Avoid: Plan ahead, rearrange your surroundings, and reap the benefits of a lighter load. Actions include:
- Learn to say no. Turn down requests that will overcommit you. Or, if it is something you really want to do, give up something you are already doing.
- Ditch part of your list. Prioritize your daily goals, and cut off the least important when possible.
Alter: Take inventory during stressful times; then attempt to change your situation.
- Communicate your feelings openly. Remember to use "I" statements; as in, "I feel frustrated by shorter deadlines and a heavier workload. Is there something we can do to balance things out?"

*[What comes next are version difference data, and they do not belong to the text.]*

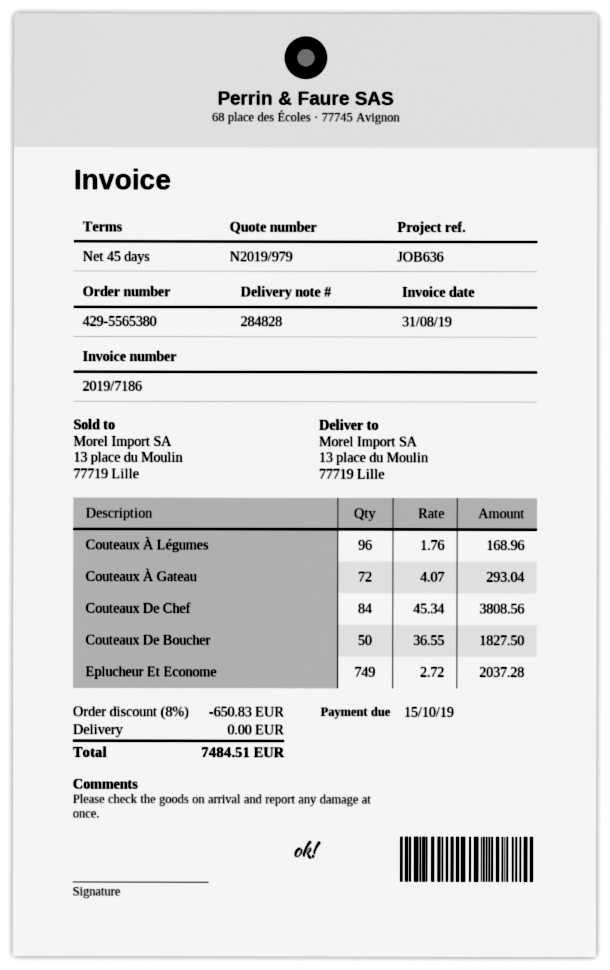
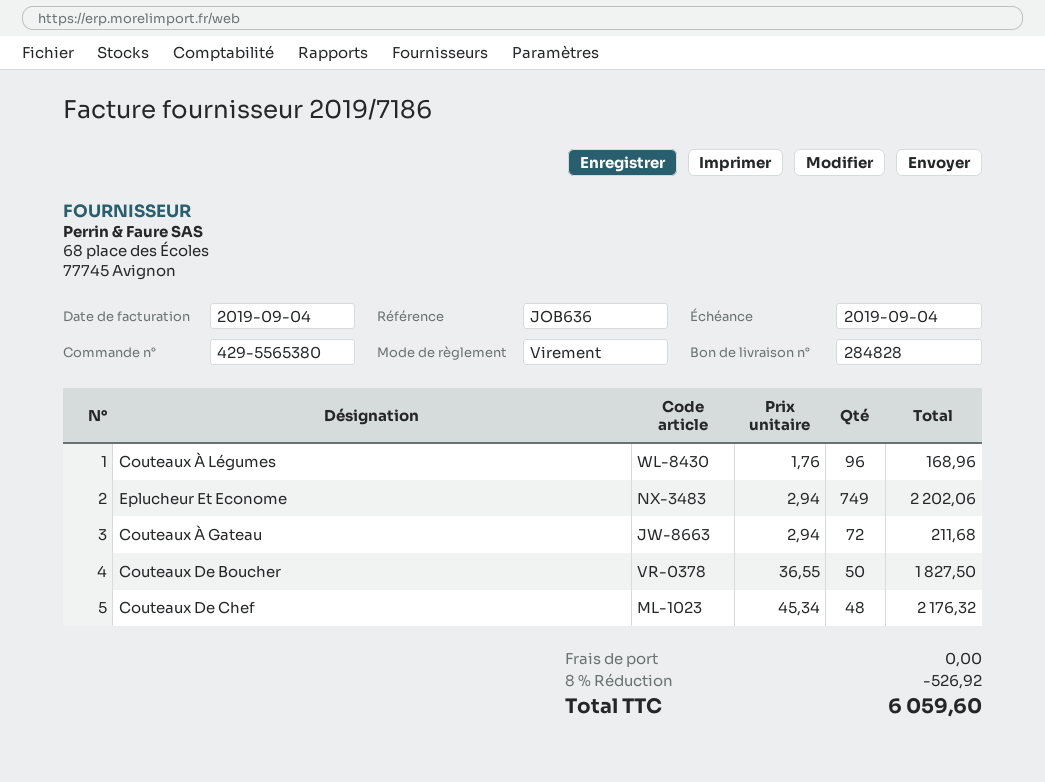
invoice date: 2019-08-31 -> 2019-09-04
due date: 2019-10-15 -> 2019-09-04
Couteaux À Gateau: 72 x 4.07 = 293.04 -> 72 x 2.94 = 211.68
Couteaux De Chef: 84 x 45.34 = 3808.56 -> 48 x 45.34 = 2176.32
Eplucheur Et Econome: 749 x 2.72 = 2037.28 -> 749 x 2.94 = 2202.06
discount: 8% = 650.83 -> 8% = 526.92
total: 7484.51 -> 6059.60

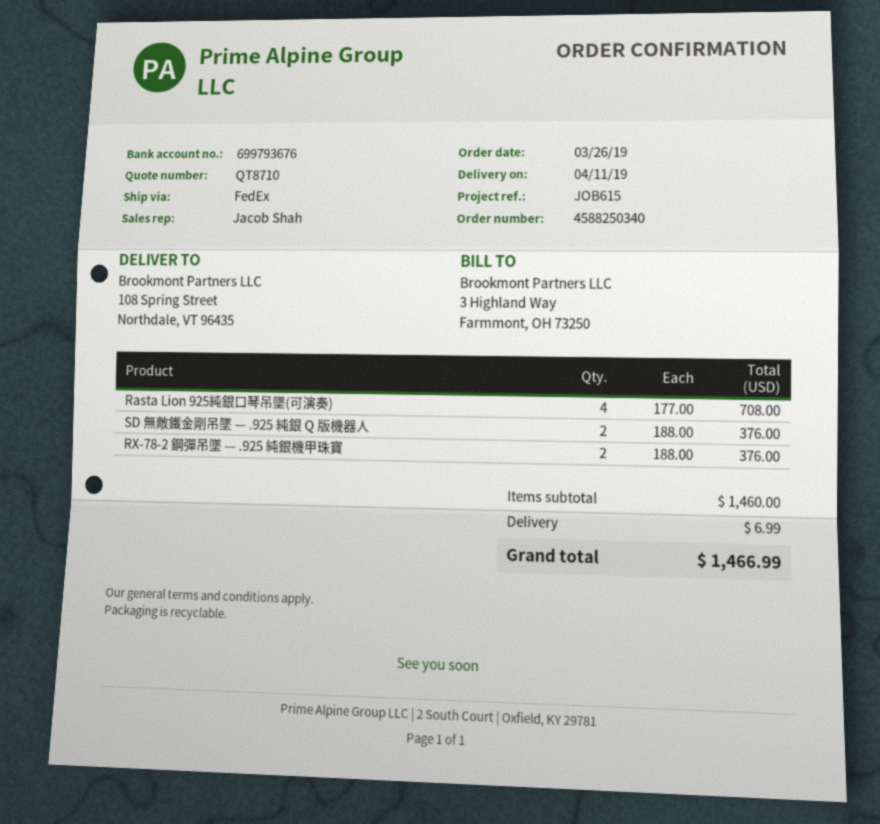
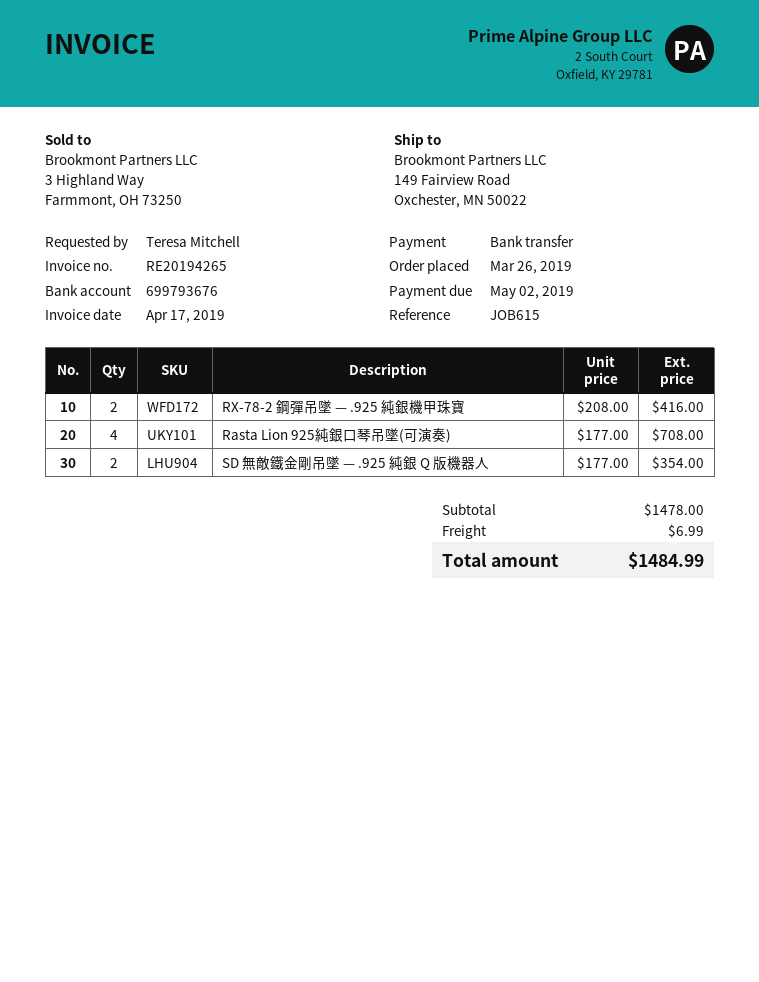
ship to: 108 Spring Street, Northdale, VT 96435 -> 149 Fairview Road, Oxchester, MN 50022
SD 無敵鐵金剛吊墜 — .925 純銀 Q 版機器人: 2 x 188.00 = 376.00 -> 2 x 177.00 = 354.00
RX-78-2 鋼彈吊墜 — .925 純銀機甲珠寶: 2 x 188.00 = 376.00 -> 2 x 208.00 = 416.00
subtotal: 1460.00 -> 1478.00
total: 1466.99 -> 1484.99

- State limits in advance. Instead of stewing over a colleague's nonstop chatter, politely start the conversation with, "I have only 5 minutes to cover this."
Accept: Find ways to manage stressful realities.
- Practice positive self-talk. One negative thought can lead to another, and soon you've created a mental avalanche. Be positive. Instead of thinking, "I am horrible with money, and I will never be able to control my finances," try "I made a mistake with my money, but I'm resilient. I'll get through it."
- Learn from your mistakes. Recognize a "teachable moment.” You can't change the fact that procrastination hurts your performance, but you can make sure you set aside more time in the future.
Adapt: Change your standards or expectations to help you deal with stress.
- Adjust your standards. Redefine success and stop striving for perfection. You may operate with less guilt and frustration.
- Reframe the issue. Try looking at your situation from a new viewpoint. Instead of feeling frustrated that you’re home with a sick child, look at it as an opportunity to bond, relax, and finish a load of laundry.
- Look at the big picture. Ask yourself, "Will this matter in a year? In 5 years?" The answer is often no and makes a stressful situation seem less overwhelming.